Wednesday, January 3, 2018

Forgiveness 101

Someone has wronged you. Every time you think about what happened, you feel your anger rising. How could anyone do that to me? You ask yourself. You know you're supposed to forgive them, but you just don't know how. 

Forgiving is always instant. The second you forgive someone, all is well. Forgive and forget...right?

Nope on all three counts. True forgiveness isn't instant. You can't sit by yourself and say 'I forgive you, wherever you are' and expect peace and tranquility. And forgiveness has never meant forgetting it ever happened.

So, what is forgiveness and how do you forgive someone?

Forgiveness is letting go of your anger over the situation completely. It's to truly understand the other person's point of view, and respecting how they think. The term 'forgive and forget' doesn't mean forget the incident, it means forget your anger and move on.

But how do you do that?

It's not easy. It's not always instant. But once you learn how, it will change your life forever.

My mom was a toxic person. I held a lot of anger towards her for years, and it slowly poisoned my heart without me realizing it. One day a friend helped me see things differently, and even then it took a day or two before I could finally forgive my mom. 

And this is how I did it- with God's help.

See her perspective. When I looked at the same situation in a different light, my actions could have been intrusive and demeaning, even though that wasn't my intent. I was hurt, she was hurt, and we both reacted badly towards each other. 
I also had to see things in her long view- she had a hard life when she was younger, and through her perspective, I had it easy because I never had the hardships she experienced. When I realized this, it was a lot easier to understand why she reacted as she did, dissipating most of my anger.

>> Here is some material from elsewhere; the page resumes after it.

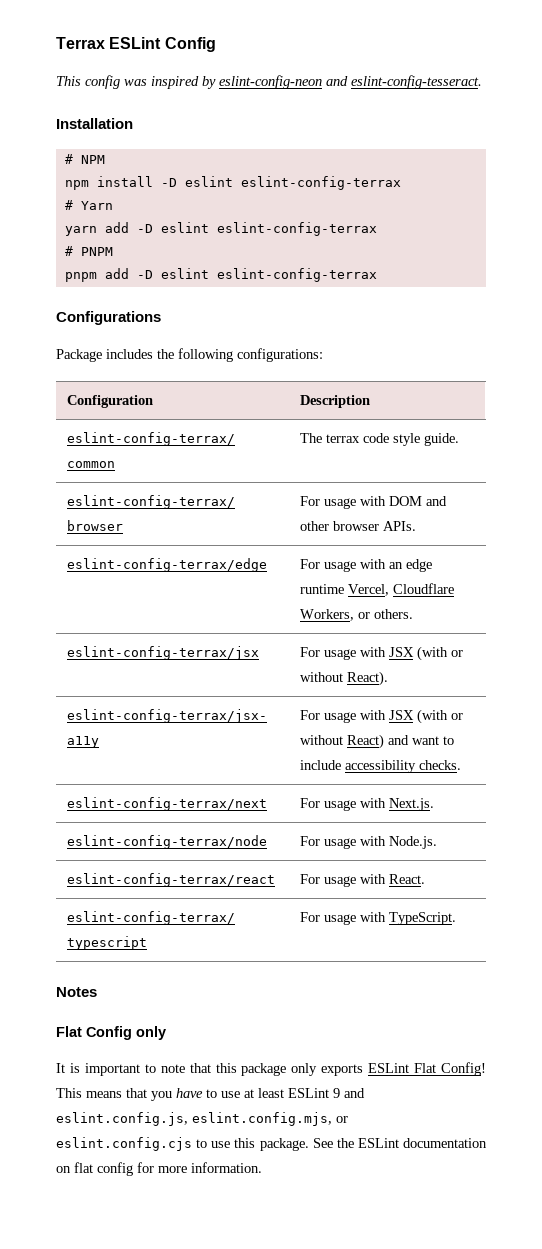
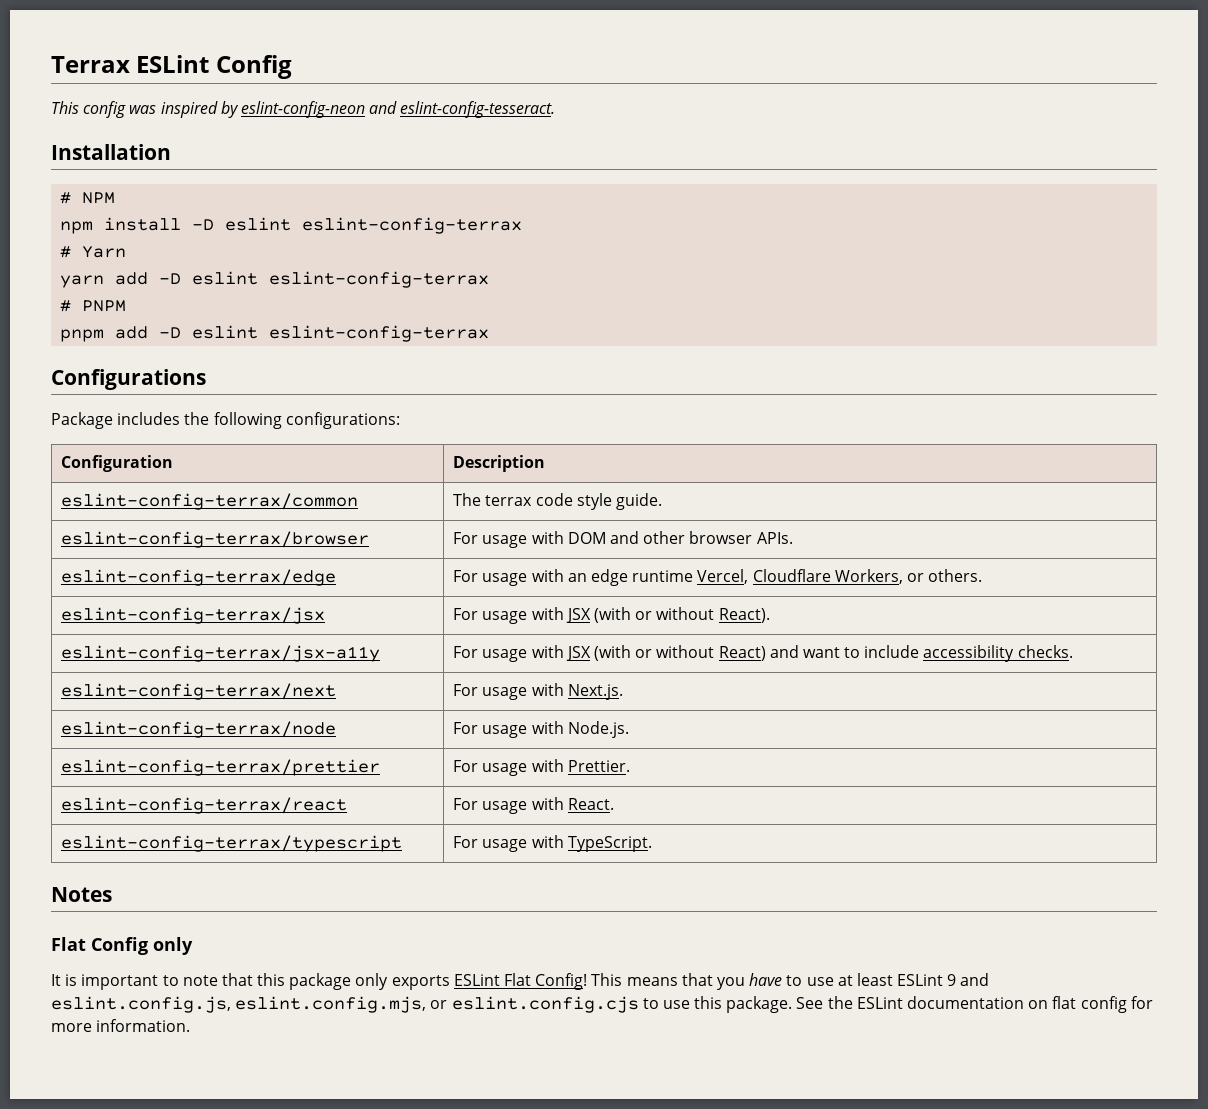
+ eslint-config-terrax/prettier | For usage with Prettier.

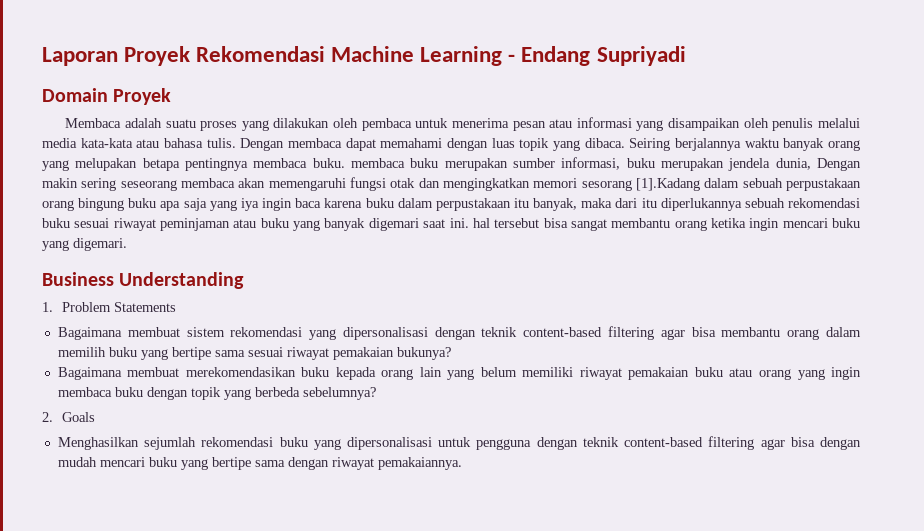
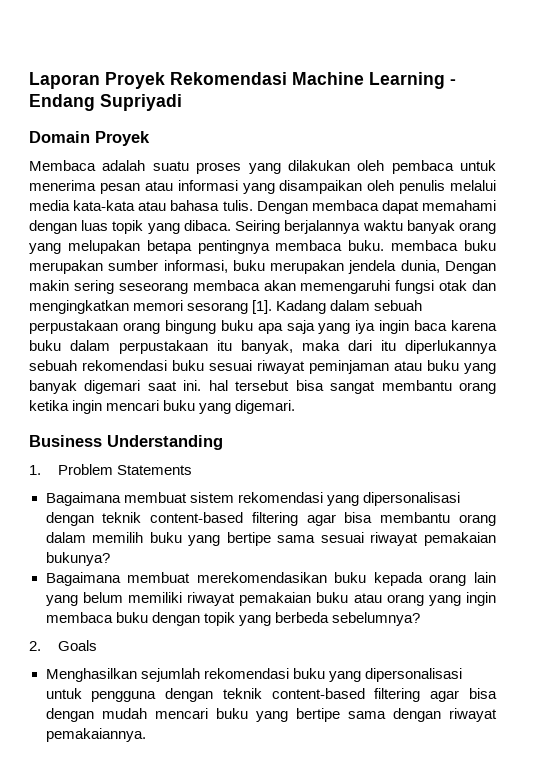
- Seiring berjalannya waktu banyak orang yang melupakan betapa pentingnya membaca buku. membaca buku merupakan sumber informasi, buku merupakan jendela dunia, Dengan makin sering seseorang membaca akan memengaruhi fungsi otak dan mengingkatkan memori sesorang [1].Kadang dalam sebuah perpustakaan orang bingung buku apa saja yang iya ingin baca karena buku dalam perpustakaan itu banyak, maka dari itu diperlukannya sebuah rekomendasi buku sesuai riwayat peminjaman atau buku yang banyak digemari saat ini. hal tersebut bisa sangat membantu orang ketika ingin mencari buku yang digemari.
+ Seiring berjalannya waktu banyak orang yang melupakan betapa pentingnya membaca buku. membaca buku merupakan sumber informasi, buku merupakan jendela dunia, Dengan makin sering seseorang membaca akan memengaruhi fungsi otak dan mengingkatkan memori sesorang [1]. Kadang dalam sebuah perpustakaan orang bingung buku apa saja yang iya ingin baca karena buku dalam perpustakaan itu banyak, maka dari itu diperlukannya sebuah rekomendasi buku sesuai riwayat peminjaman atau buku yang banyak digemari saat ini. hal tersebut bisa sangat membantu orang ketika ingin mencari buku yang digemari.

Stop rehashing. I can't tell you how many times I went over and over an incident in my mind until it seemed like it happened yesterday instead of years ago. The problem with rehashing is the anger never truly dwindles- it remains a hard, hot and bitter ember in your chest, and the second the other person acts remotely like they did back then, you explode.
The fact is, the event is over. Done. The other person isn't affected by it (and to be honest, most times they don't even remember the event!), and no matter what happens next you can't fix it. This has to be the hardest thing to accept before you forgive someone. You can't fix the event itself, but you can make amends for actions through forgiveness.

Let go of the anger completely. I'm not saying be cheerful about past events, but think of those experiences as spiritual growth stepping stones. True forgiveness is when you can remember the incident without getting angry about it. You can feel remorse, regret, or even frustration over it, but the anger should be gone. What good does that kind of anger do you anyway?

Biblical forgiveness means getting face-to-face with the person you need to forgive. The only exception to this (when you can do this in a room by yourself) is if the person isn't within reach or has passed on. The former can be done over the phone or online if possible, and the latter can be done through God. Try to forgive before it gets to that point though.

There's another sticky problem with forgiveness. Sometimes forgiveness needs to be on both sides, and the other side won't comply. Whether they are Christians or not doesn't matter- the same rules apply. Face to face and a willing heart to forgive. 

But what if the other party isn't willing, or doesn't truly forgive?

It's so much harder to forgive someone that won't forgive you- indignation can rise up and whisper in your ear "Hey! why forgive them if they won't forgive back?" and it's so easy to listen to that voice! 

How do I know? Because it happened to me. 

I gently told this person I had forgiven them, and throughout the conversation I could feel them stiffen up and become aloof. When I poured my heart out to ask for their forgiveness, they wouldn't even look at me. They said they forgave me, but I could tell they hadn't. It took me several months for me to finally forgive them, and I remember both the event and the talk with a great deal regret and sadness.

I have to stop myself from rehashing over their unforgiveness, because the incident is still rather fresh. and that's another reason forgiveness isn't always instant. Time needs to heal the deeper wounds. 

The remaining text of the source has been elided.